* **What this task involves**: Would you write out every entry exactly, but without the pictures?

* **Data**:
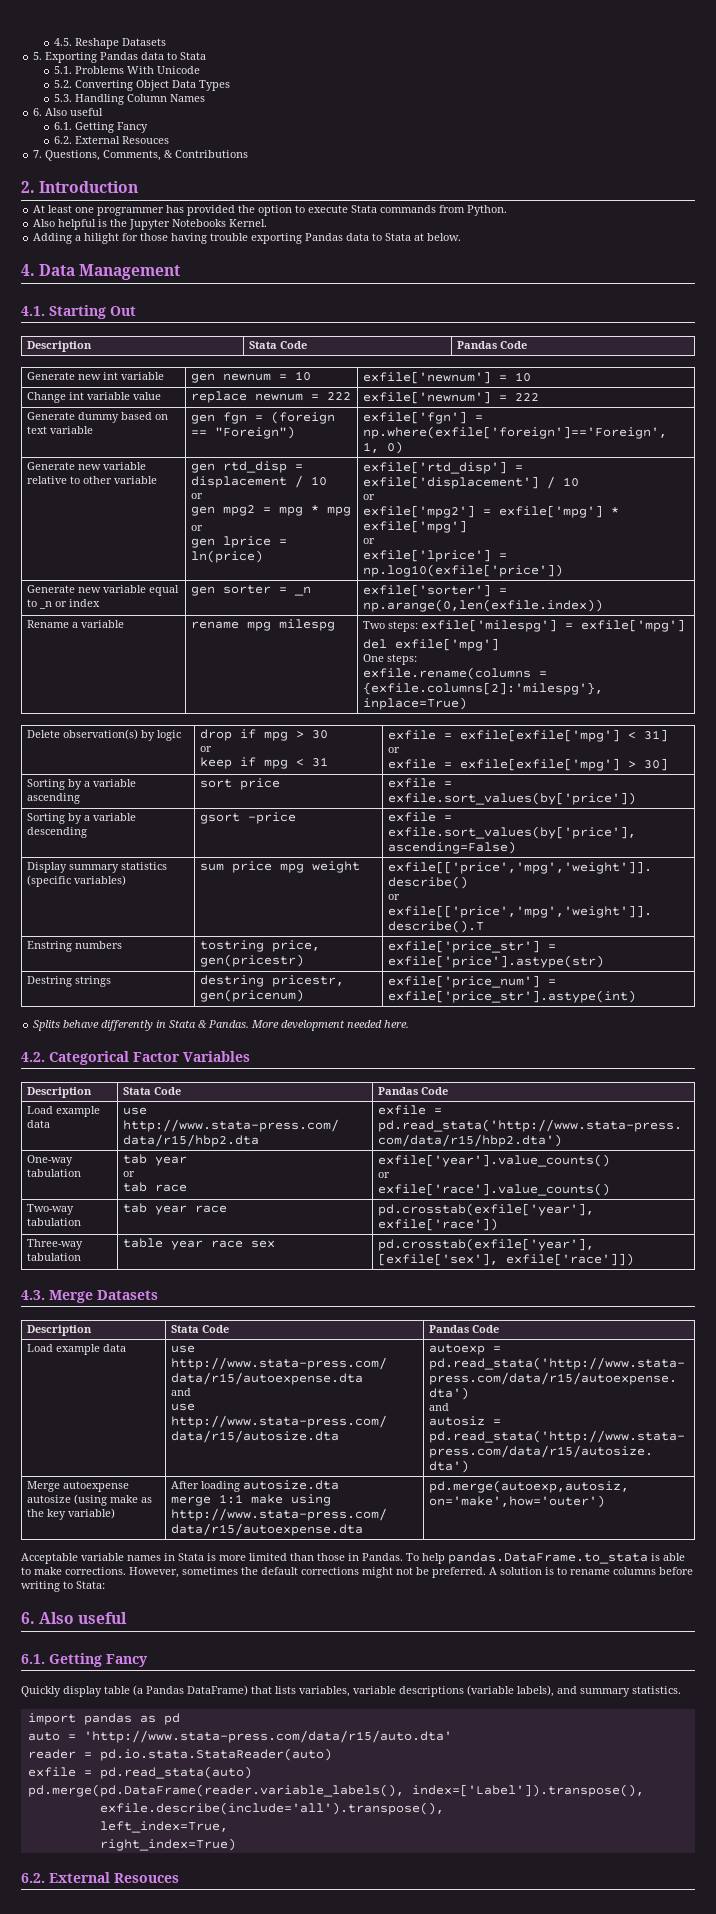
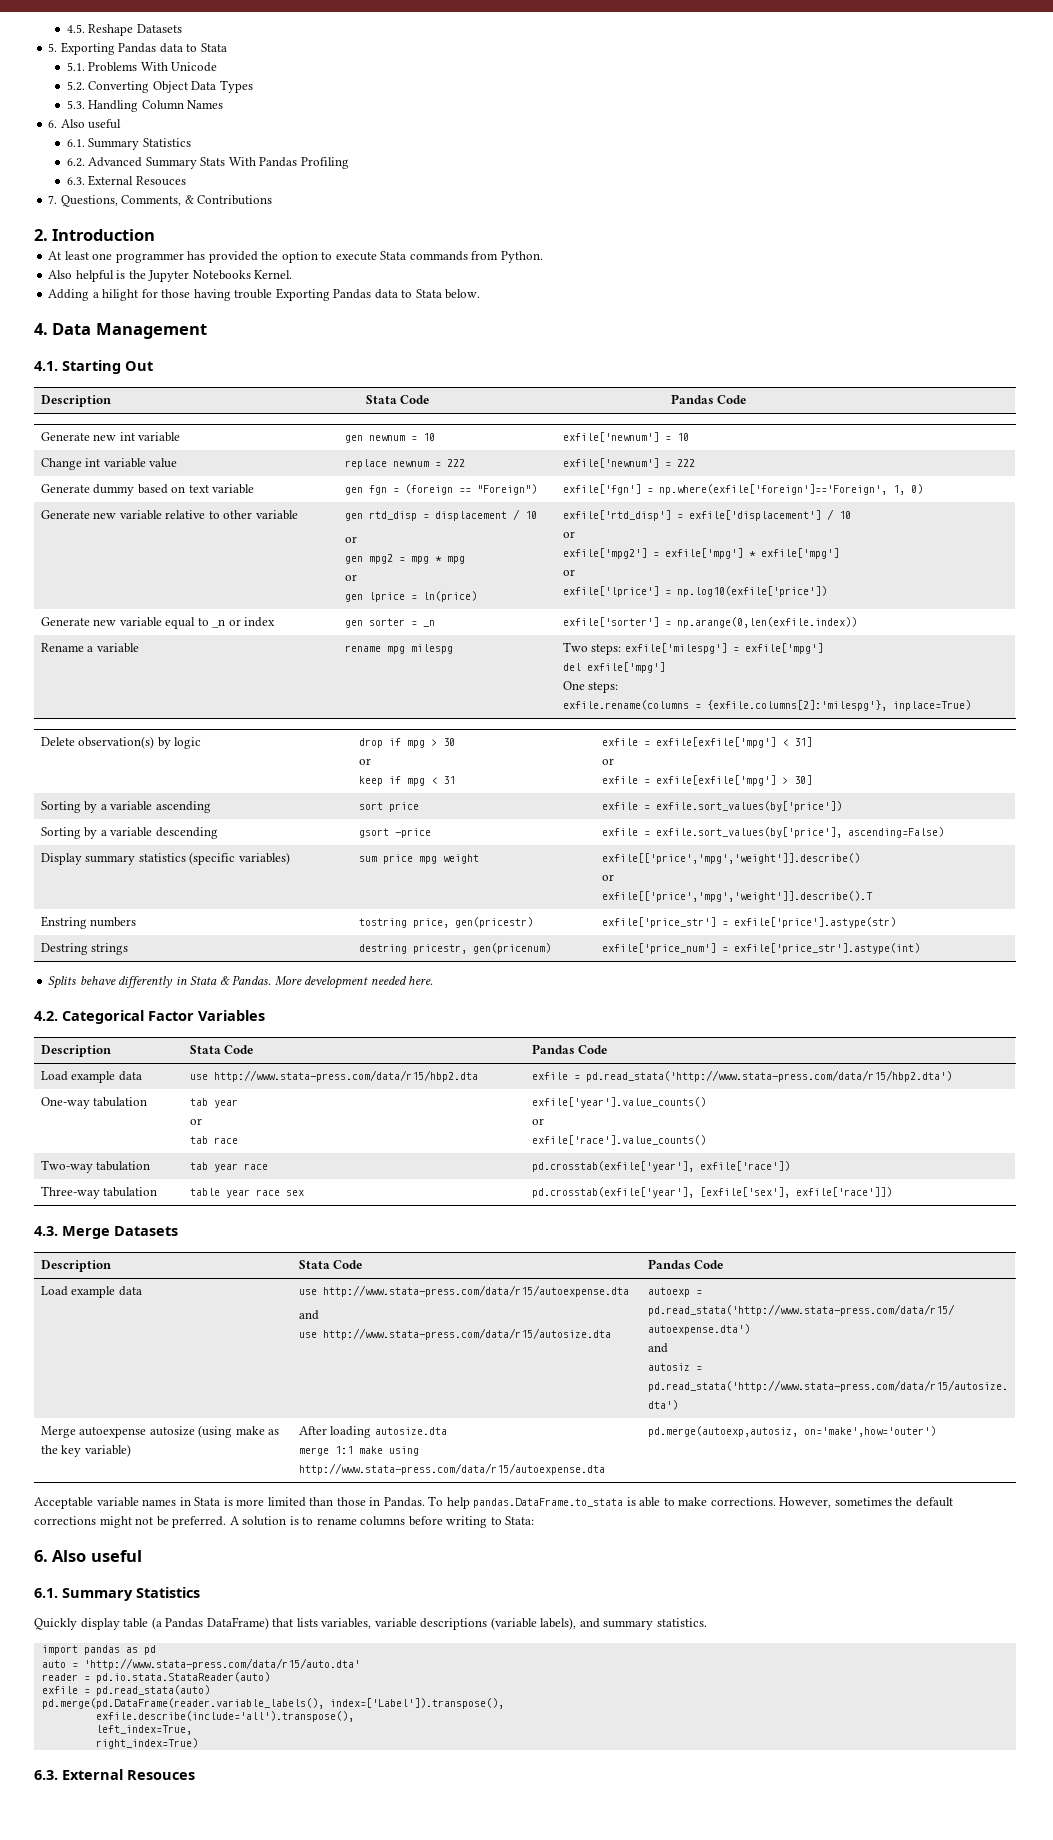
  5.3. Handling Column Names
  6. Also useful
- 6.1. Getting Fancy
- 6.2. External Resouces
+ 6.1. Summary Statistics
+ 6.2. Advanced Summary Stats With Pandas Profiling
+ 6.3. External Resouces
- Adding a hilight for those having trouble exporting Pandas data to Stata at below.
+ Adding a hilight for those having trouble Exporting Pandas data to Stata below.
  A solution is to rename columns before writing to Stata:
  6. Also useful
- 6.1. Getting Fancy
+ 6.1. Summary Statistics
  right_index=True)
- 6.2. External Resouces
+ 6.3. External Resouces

* **Response below**:
  5.3. Handling Column Names
  6. Also useful
- 6.1. Getting Fancy
- 6.2. External Resouces
+ 6.1. Summary Statistics
+ 6.2. Advanced Summary Stats With Pandas Profiling
+ 6.3. External Resouces
- Adding a hilight for those having trouble exporting Pandas data to Stata at below.
+ Adding a hilight for those having trouble Exporting Pandas data to Stata below.
  A solution is to rename columns before writing to Stata:
  6. Also useful
- 6.1. Getting Fancy
+ 6.1. Summary Statistics
  right_index=True)
- 6.2. External Resouces
+ 6.3. External Resouces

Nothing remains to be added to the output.